I'm looping through a set of XML docs to retrieve all sentences that begin with a space. I have no trouble capturing all the errors (leading spaces) with this:

>>> import re, os, sys
>>> import xml.etree.ElementTree as etree
>>> sentences = {}

>>> xmlAddresses = getListOfFilesInFolders(['XMLFiles'],ending=u'.xml') # my function to grab all XML files

>>> for docAddr in xmlAddresses:
>>>    parser = etree.XMLParser(encoding=u'utf-8') 
>>>    tree = etree.parse(docAddr, parser=parser) 
>>>    sentences = getTokenTextFeature(docAddr,tree,sentences) 

>>> rgxLeadingSpace = re.compile('^\"? .')
>>> for sent in sentences.keys():
>>>    text = sentences[sent]['sentence']
>>>    if rgxLeadingSpace.findall(text):    
>>>        print text                        # the second sentence is from the above XML doc

" It rallied on ideas the market was oversold , " a trader said . 
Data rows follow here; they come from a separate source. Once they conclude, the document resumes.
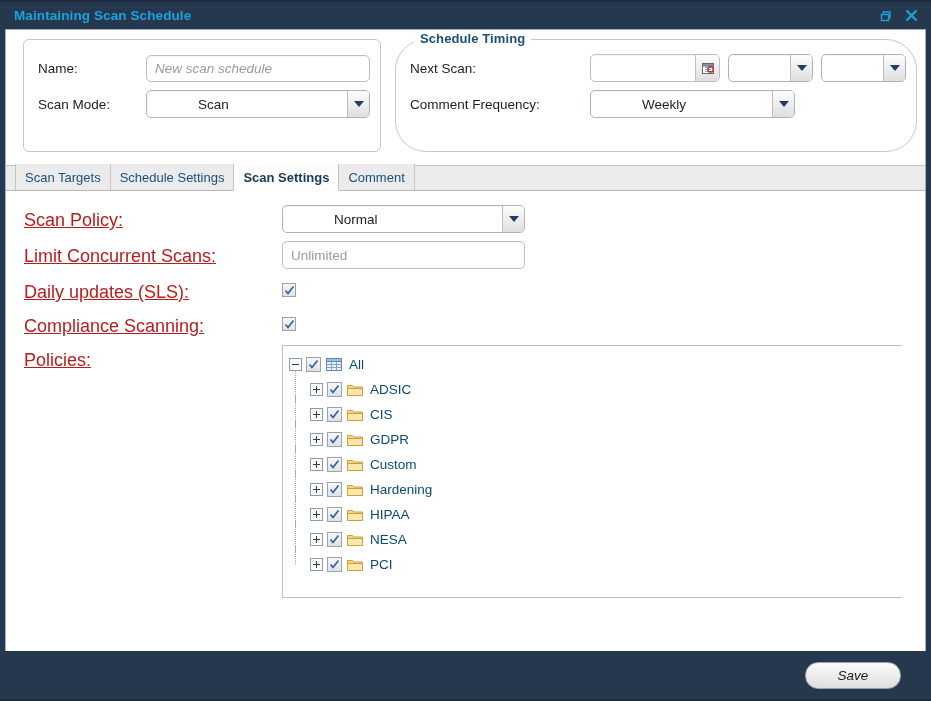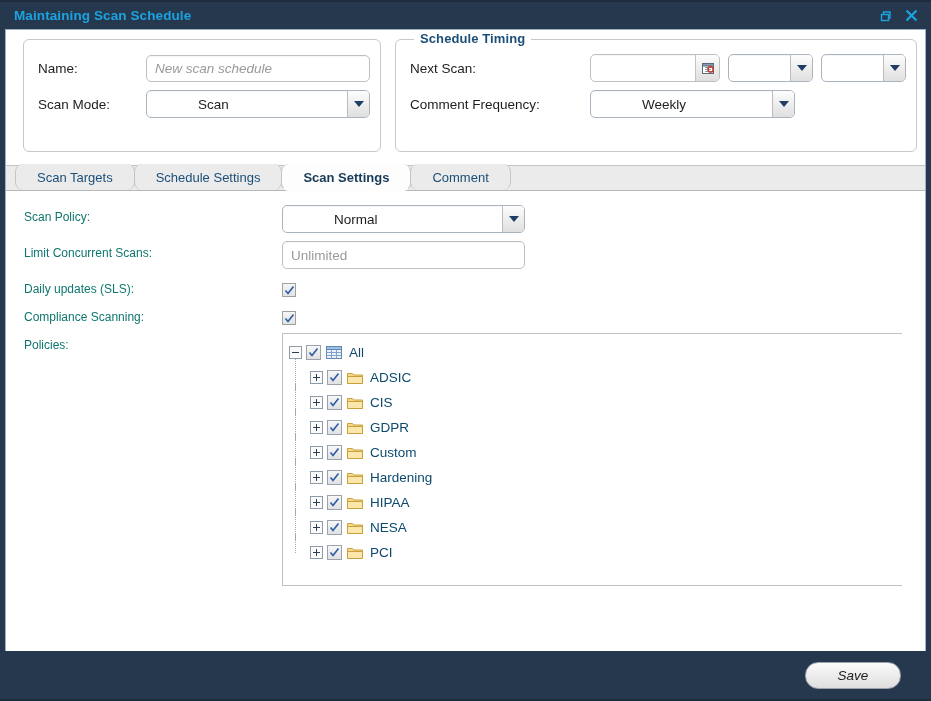"Schedule Timing" .panel-right { border-radius: none -> 31px }
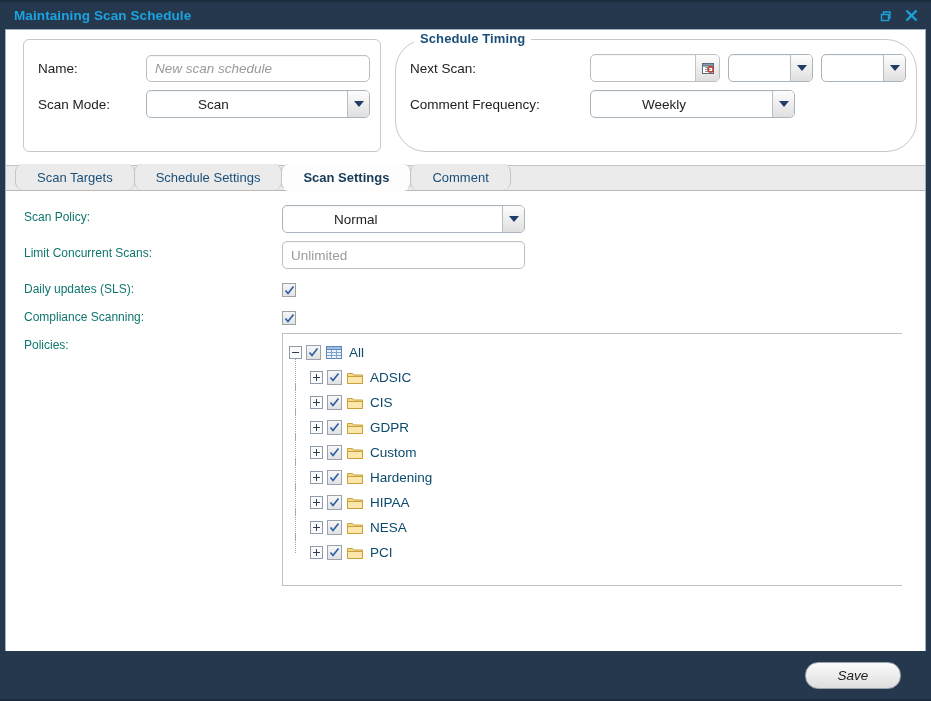"Scan Targets" .tab { border-radius: 8px -> none; padding: 0 21px -> 0 9px }
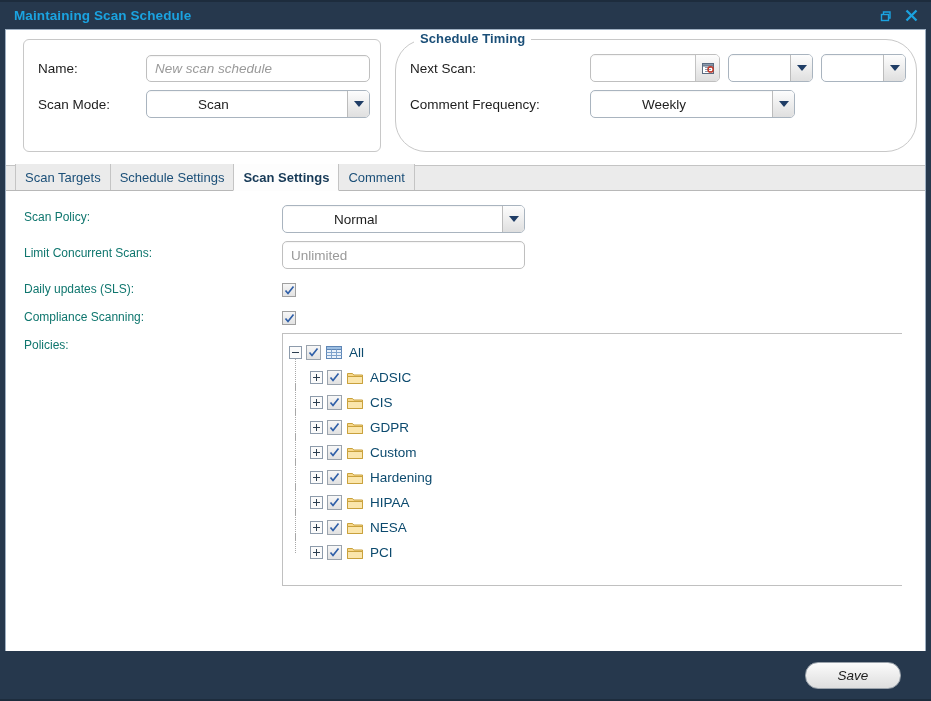"Scan Policy:" .srow .slabel { color: #0f766e -> #b91c1c; font-size: 12px -> 18px; text-decoration: none -> underline }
" The result of the second year-half is expected to improve on the early part of the year , " Atria said .

" The head of state 's holiday has only just begun , " the agency quoted Sergei Yastrzhembsky as saying , adding that the president was currently in a Kremlin residence near Moscow . 

What I need to do is, after finding the errors, loop through all the XML files which contain those errors and adjust their START attributes. For example, this is a sentence from the above XML doc that contained a leading space:

<charseq START="205" END="310">" The result of the second year-half is expected to improve on     the early part of the year , " Atria said .</charseq>

It should look like this:

<charseq START="207" END="310">The result of the second year-half is expected to improve on     the early part of the year , " Atria said .</charseq>

I think I provided all the necessary code. If someone can help me I will create a million StackOverflow accounts and upvote you a million times! :) Thanks!

The approach I would use would be to not extract out and then search the matching sentences in a separate array as you're doing, but instead while traversing the nodes of the dom check each sentence element against your pattern. That way when you find one, you can use the element object you're visiting directly and modify its START attribute, and then simply write out the modified dom to a new (or replacement) XML file.

I don't know what getTokenTextFeature does, but here is a program that modifies the XML in the manner you asked for.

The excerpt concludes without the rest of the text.